• **EXTRACTED ENTRIES**

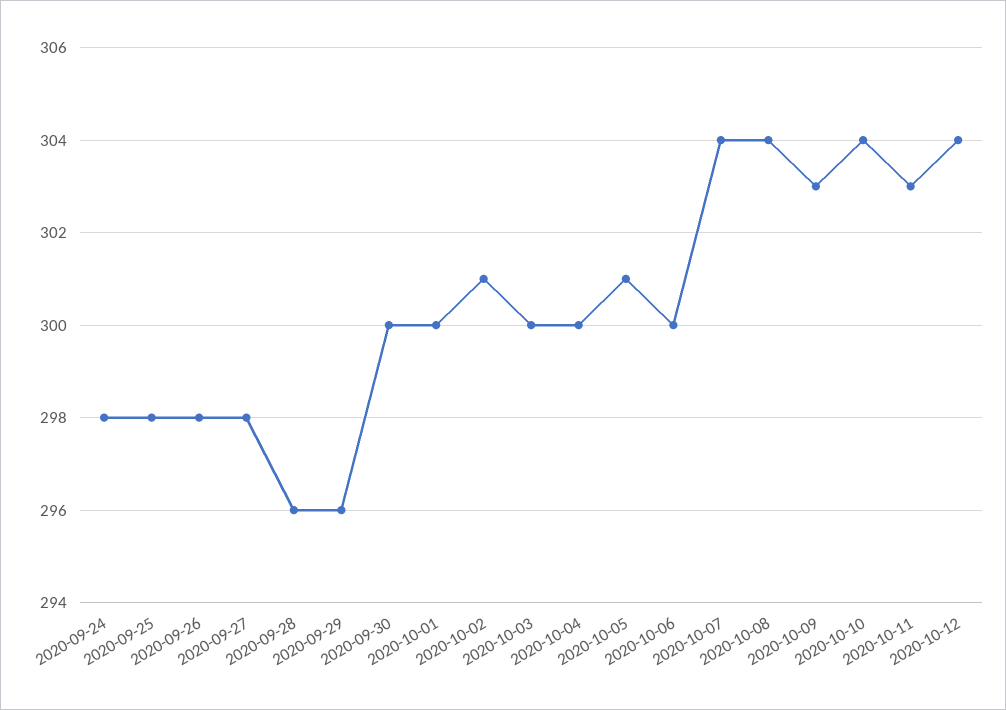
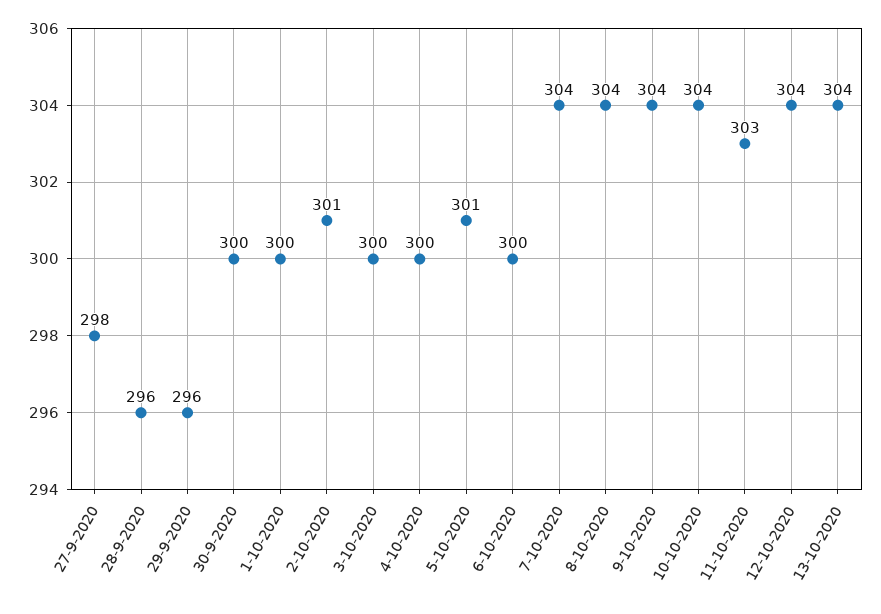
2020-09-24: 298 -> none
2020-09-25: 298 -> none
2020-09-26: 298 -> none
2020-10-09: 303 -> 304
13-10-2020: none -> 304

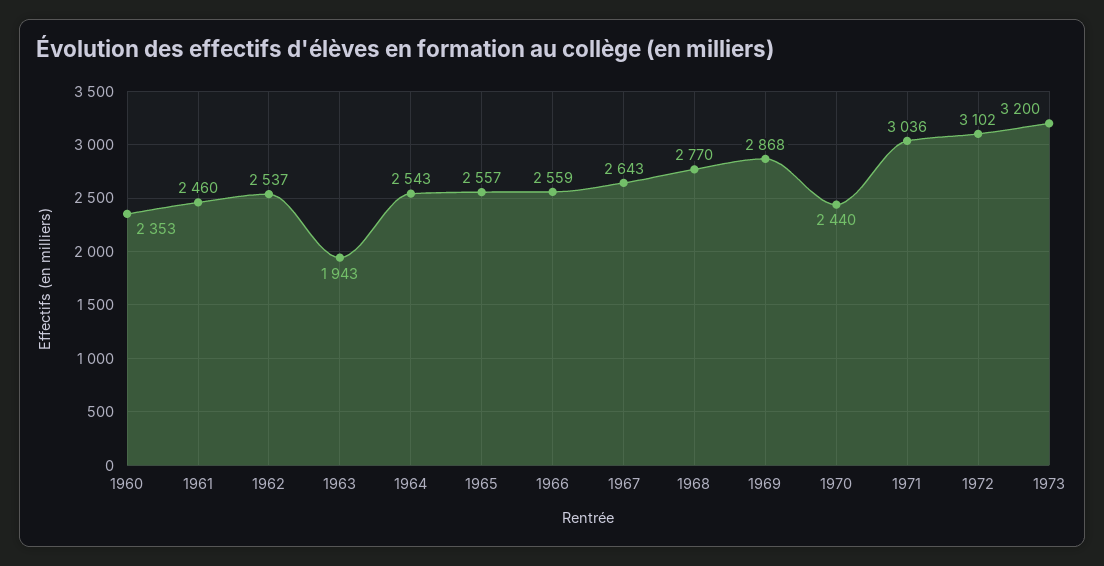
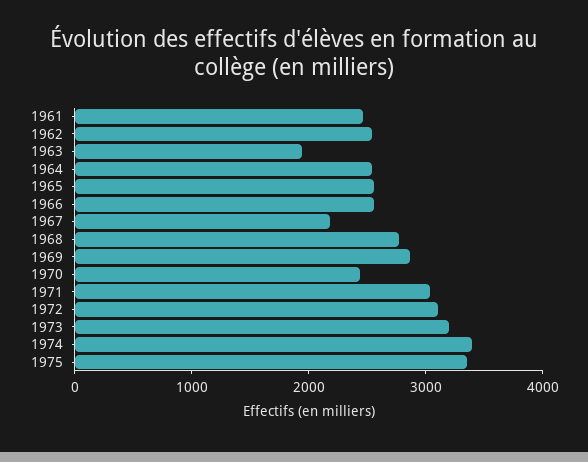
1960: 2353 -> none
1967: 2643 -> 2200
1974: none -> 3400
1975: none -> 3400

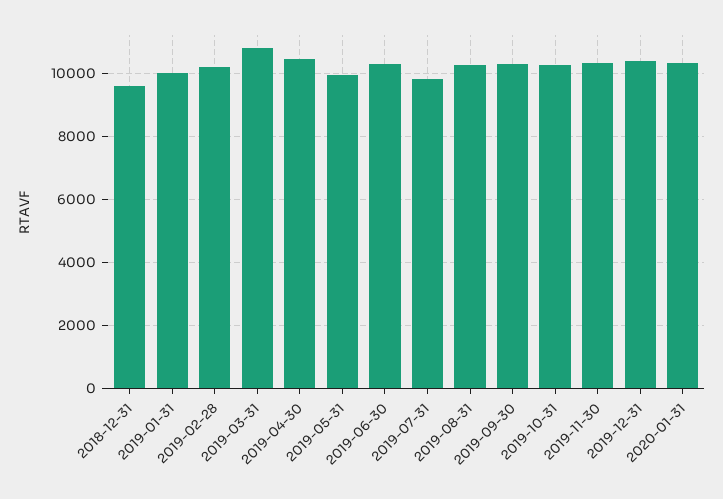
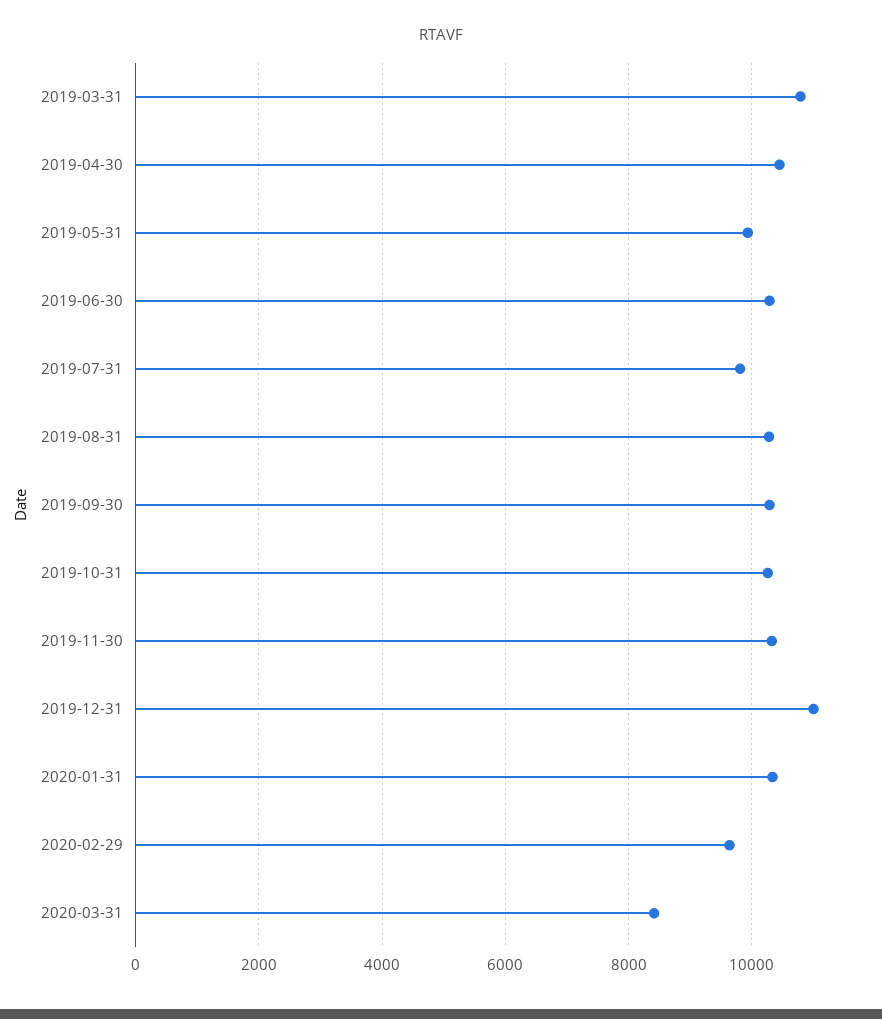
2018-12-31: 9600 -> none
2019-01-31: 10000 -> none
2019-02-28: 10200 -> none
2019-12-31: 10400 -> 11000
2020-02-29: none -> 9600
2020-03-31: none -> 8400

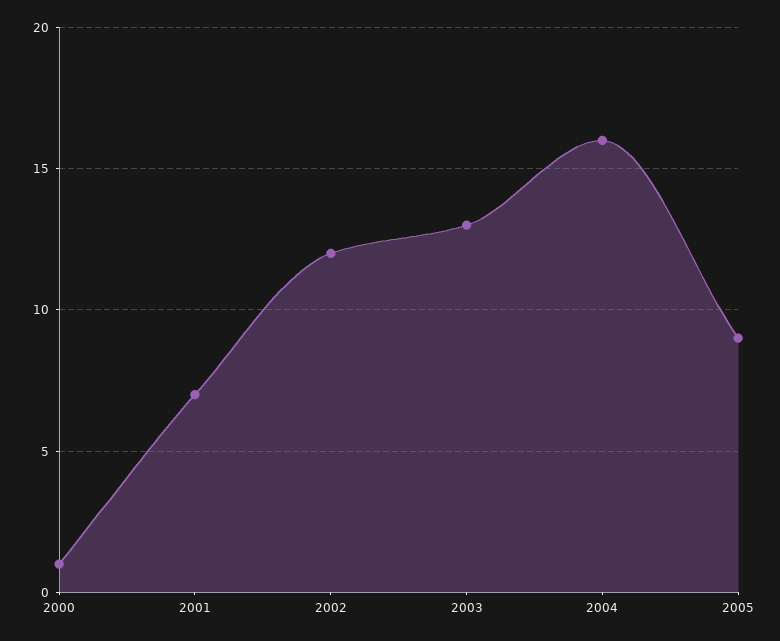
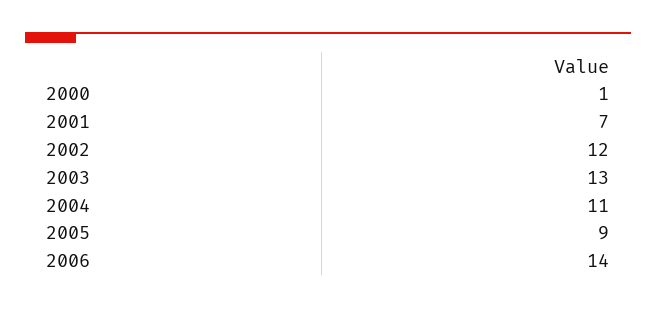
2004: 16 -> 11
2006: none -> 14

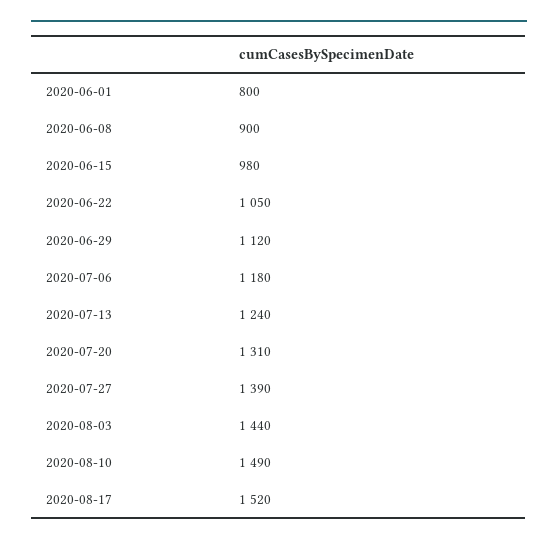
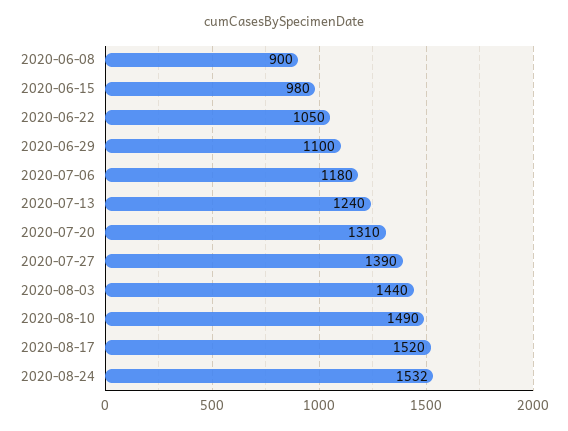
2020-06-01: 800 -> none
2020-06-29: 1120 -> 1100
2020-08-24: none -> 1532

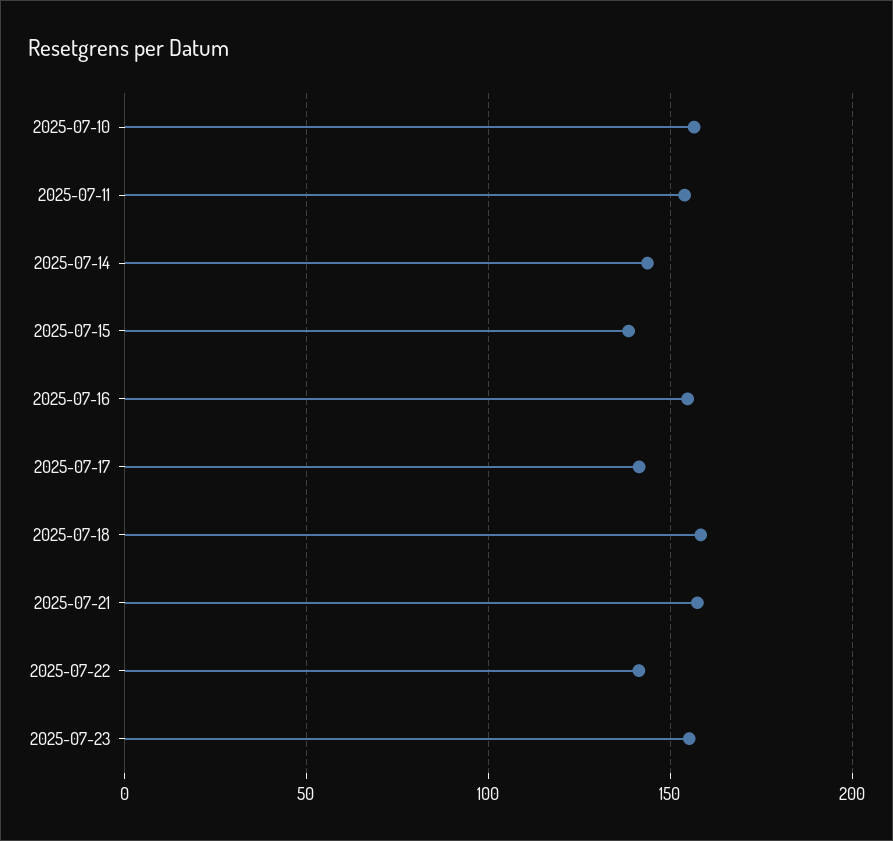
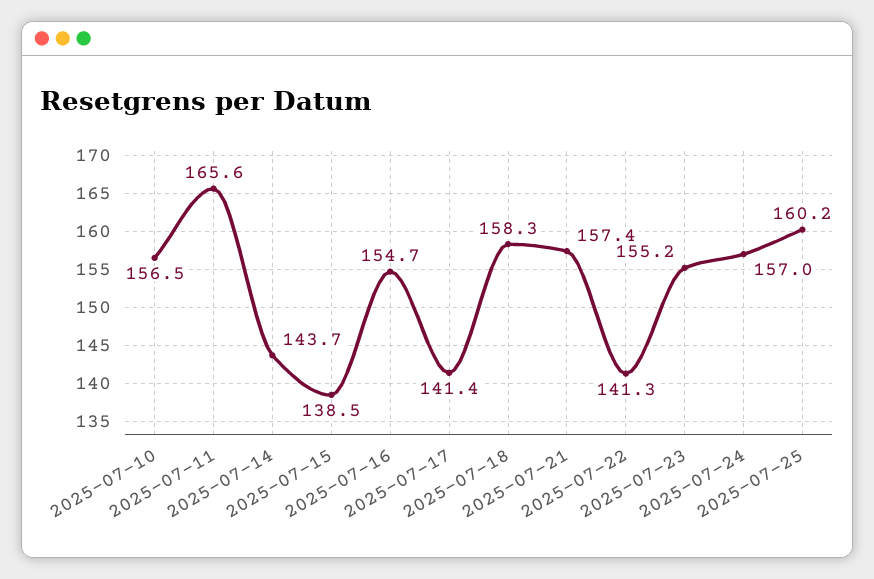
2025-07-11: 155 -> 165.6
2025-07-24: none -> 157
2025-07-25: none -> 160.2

• **WHAT YOU HAVE TO DO**
Repeat exactly the lines above, from the line containing "2020-08-24: none -> 1532" through the last line of the records, inclusive; omit any pictures.

• **RESPONSE TO THIS TASK**
2020-08-24: none -> 1532

2025-07-11: 155 -> 165.6
2025-07-24: none -> 157
2025-07-25: none -> 160.2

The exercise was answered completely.